I know I am reposting this recipe, but it's Fall and that means apples!! This recipe requires a bit of pealing, chopping, mixing...Just tells you how simple it is to make! Super Simple Recipe!! Apples and a few ingredients creates a wonderful gooey delight with the best crunchy topping ever! Get your vegetable peeler and let’s bake!

Preheat oven to 375 F.

First step

1) Make the crumb topping so it’s ready to cover the apples when they are sliced/ cubed. The easiest way to cut the topping ingredients together is to use a food processor. If you don’t own one… use a pastry blender or your fingers and a medium bowl to do the job. Only difference is electric vs. people powered! Add flour, oats, brown sugar, spices and cubed butter… pulse a few times until a fine crumb texture is achieved.

**Set aside as you prep the apples.

Next step

2) Prep the apples by first peeling, coring and then slicing or cubing! Peeling a whole apple is easier than a sliced one, so peel them all and then cut them in half. I learned to easily core the apples by using a melon baller by the famous, Alton Brown! Press the melon baller into the core and … Walla… the core pops out! So simple!

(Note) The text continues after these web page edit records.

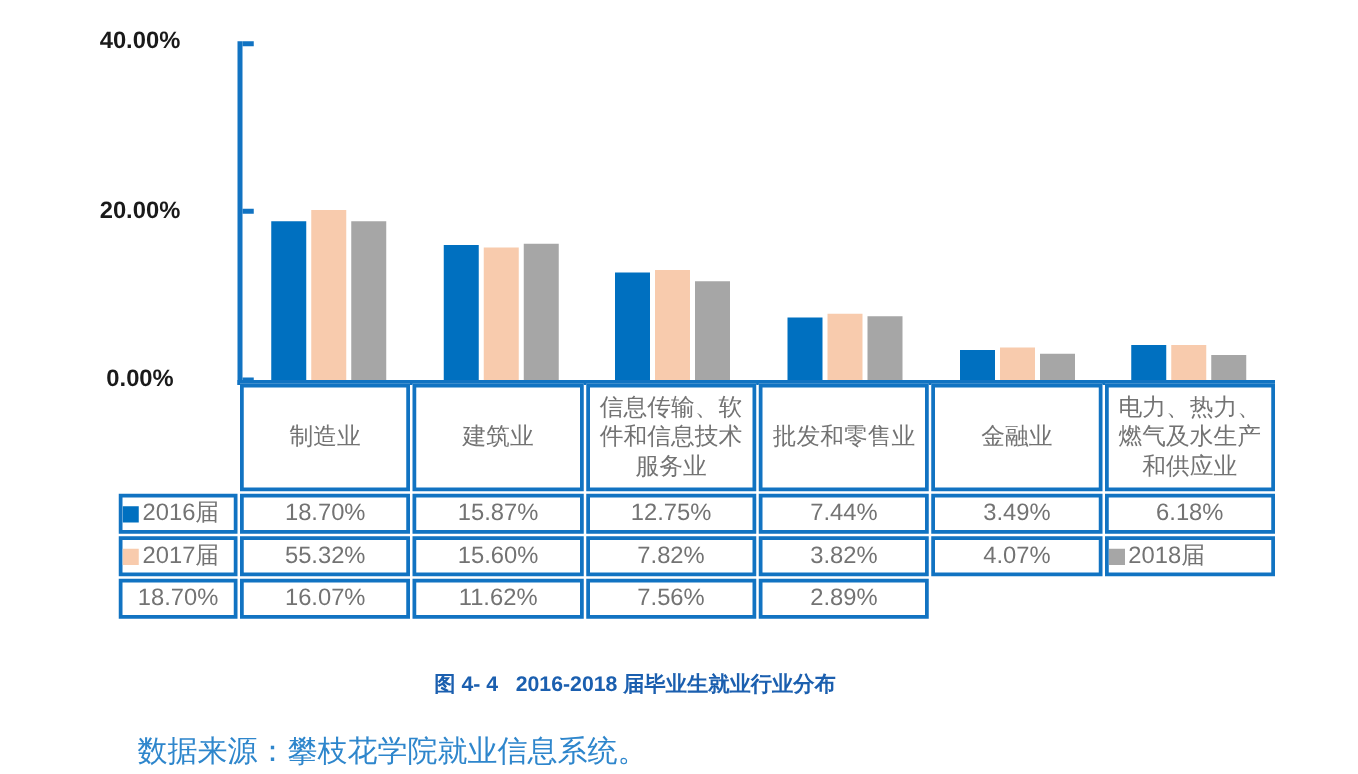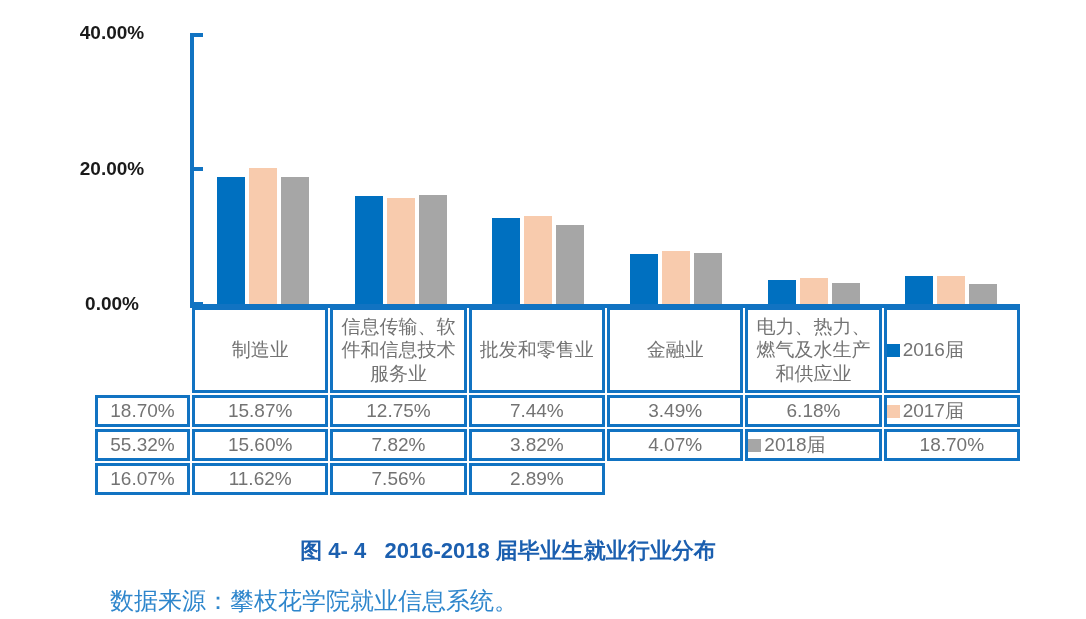--- a/index.html
+++ b/index.html
@@ -86,6 +86,7 @@
   <div class="data-table">
       <div class="cell corner"></div>
       <div class="cell">制造业</div>
+      <div class="cell">建筑业</div>
       <div class="cell">信息传输、软件和信息技术服务业</div>
       <div class="cell">批发和零售业</div>
       <div class="cell">金融业</div>

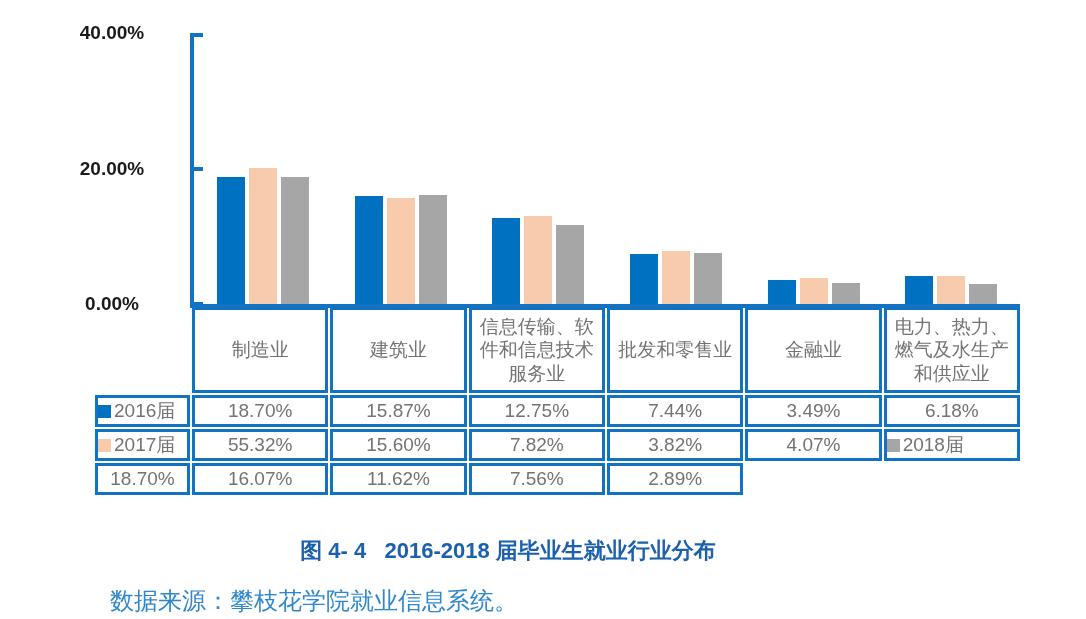--- a/index.html
+++ b/index.html
@@ -30,7 +30,7 @@
 
   
   .caption{position:absolute;left:0;top:536px;width:1016px;text-align:center;
-    font-size:22px;font-weight:bold;color:#1b5faf;white-space:pre;}
+    font-size:17px;font-weight:bold;color:#1b5faf;white-space:pre;}
   .source{position:absolute;left:110px;top:585px;font-size:24px;color:#2e86cc;}
 </style>
 </head>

**Using a paring knife, notch out any remaining ends and stems. Lay the apple flat and cut them into ¼-inch vertical slices or cubes. Try to keep them consistent so they cook evenly.

Prep the pan…

3) Generously butter the sides and bottom of the casserole or baking pan of choice. Place in the sliced/ chopped apples and sprinkle the lemon juice over entire surface. Using your hands, gently toss apples to coat with lemon juice. Pat apples down to create a flat surface and spread the oat topping evenly on top of the apples. Bake the crisp for 35 – 40 minutes or until the apples are bubbling and fork tender when pierced. Topping will be golden brown and the kitchen will smell amazing!

The entire family will be waiting patiently for whatever is to come out of the oven… I guarantee it!

Dessert is READY!!

Serve it up warm with vanilla ice cream or whipped cream. Leftovers… if there are any… can be reheated too! I’ve even been known to eat crisp for breakfast… ENJOY!!